El Síndrome del Viajero

En los últimos días he notado mi estado de ánimo un poco bajo. Yo, por naturaleza inquieta y expresiva, estoy ahora decaída. Sé perfectamente por qué: me toca, después de año y medio de estudios y prácticas en Alemania, volver a casa. Esta sensación no me pilla de sorpresa, me lleva pasando, año tras año, desde la primera vez que puse un pie en el extranjero sin la compañía de mis padres, allá por 2008. Siempre que se acercaban los últimos días de la estancia todos mis amigos comentaban las muchas ganas que tenía de volver a su ciudad, estar con sus padres y amigos y etc. Y yo era la “rara” que no quería que llegara, de ninguna forma, el momento de subirme al avión con destino a España.

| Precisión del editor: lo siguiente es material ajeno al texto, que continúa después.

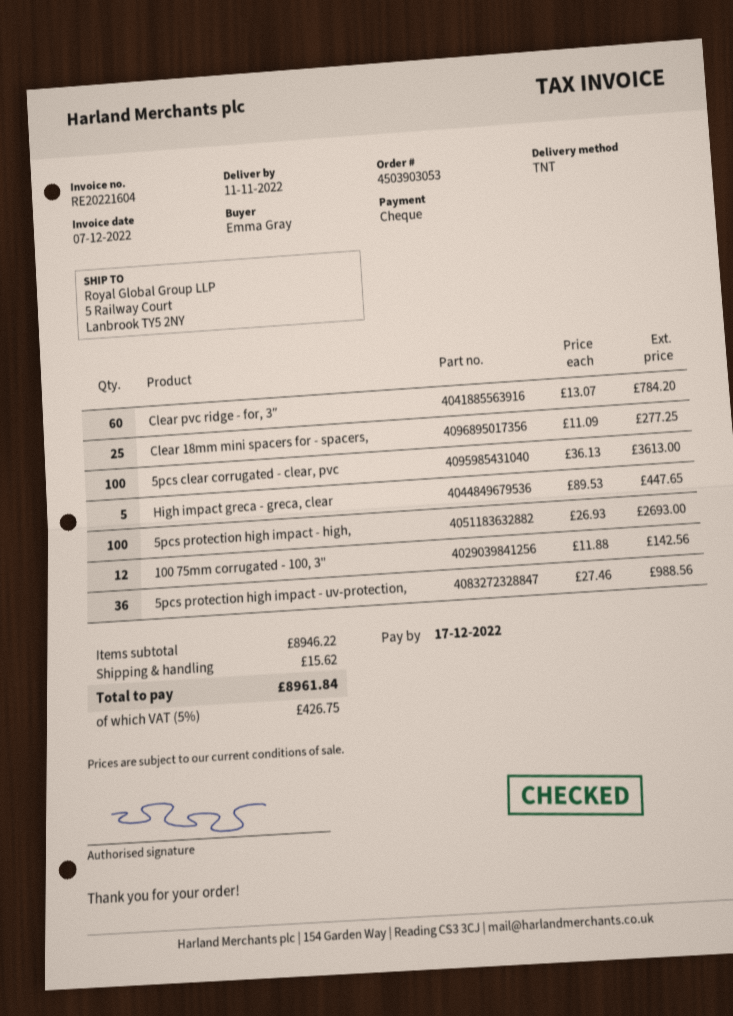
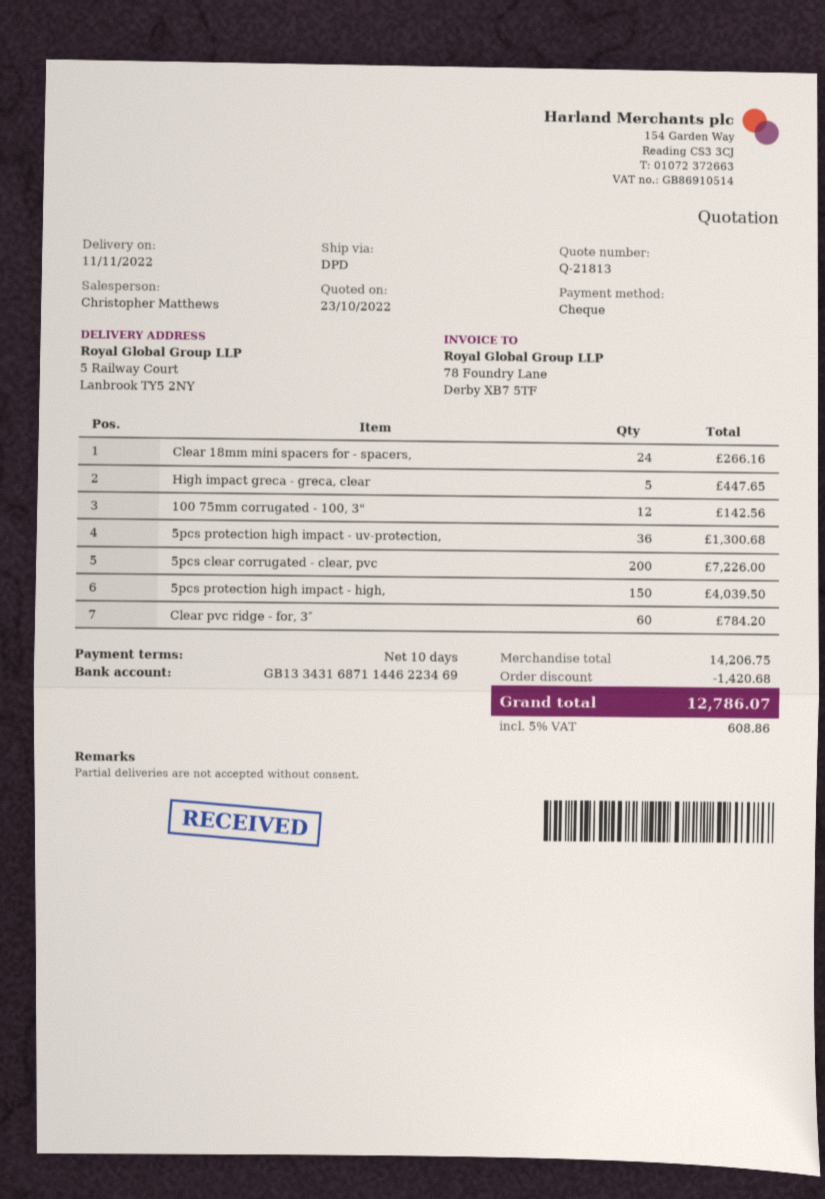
shipping method: TNT -> DPD
Clear 18mm mini spacers for - spacers,: 25 for 277.25 -> 24 for 266.16
5pcs clear corrugated - clear, pvc: 100 for 3613.00 -> 200 for 7226.00
5pcs protection high impact - high,: 100 for 2693.00 -> 150 for 4039.50
5pcs protection high impact - uv-protection,: 36 for 988.56 -> 36 for 1300.68
subtotal: 8946.22 -> 14206.75
discount: none -> 1420.68
shipping: 15.62 -> none
tax: 5% = 426.75 -> 5% = 608.86
total: 8961.84 -> 12786.07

No quiero decir con esto, ni mucho menos, que no me guste pasar mi tiempo con mi familia o mis amigos, tampoco que no me sienta a gusto en España. Creo que, simplemente, me fascina conocer otras culturas, aprender otras lenguas, el saber que cada día, antes de algo tan sencillo como ir al supermercado, al banco, o subirte en un autobús tienes que “transformarte” en un miembro más del país en el que te encuentres.

Mi proceso al llegar a un país nuevo funciona más o menos de la siguiente manera. Al principio cualquier cosa me resulta chocante y diferente. Luego, con el paso de los días voy conociendo a nuevas personas y voy ampliando mi conocimiento sobre las diferentes costumbres y formas de pensar. Yo, que soy observadora, y tengo unos ojos grandes que llevo siempre bien abiertos, me voy fijando atentamente en pequeños detalles cotidianos que son diferentes a la rutina de España: la forma de saludar, el tono de voz con que se habla o los productos más comprados en el supermercado. Cosas a simple vista insignificantes, pero cuya suma tiene como resultado una cultura. Y, cuando ya todo ha dejado de sorprenderme y me he adaptado a mi nueva rutina, evito pensar en el temido momento en que ponga rumbo al aeropuerto.

Estoy convencida de que, desde que empecé a viajar con frecuencia, he cambiado. Y que, cada vez que vuelvo de un país diferente, noto que he cambiado un poco más. Viajar me ha hecho más tolerante, más respetuosa y más comprensiva. No podría estar más de acuerdo con la frase “viajar es la que única cosa que compras y te hace más rico”.

En mi caso viajar sólo presenta dos inconvenientes. El primero es la sensación de querer siempre más. Muchas veces no he vuelto a casa ni siquiera a casa y ya estoy planeando el siguiente viaje.
El segundo son los “pedacitos” de ti mismo que vas dejando en cada ciudad y en cada país. Recuerdos, amigos, anécdotas… que de buenas a primeras se quedan a kilómetros de distancia.

Supongo que este el precio que tenemos que pagar por llevarnos todas esas experiencias. Precio que merece la pena y que pagaría una y otra vez, durante el resto de mi vida.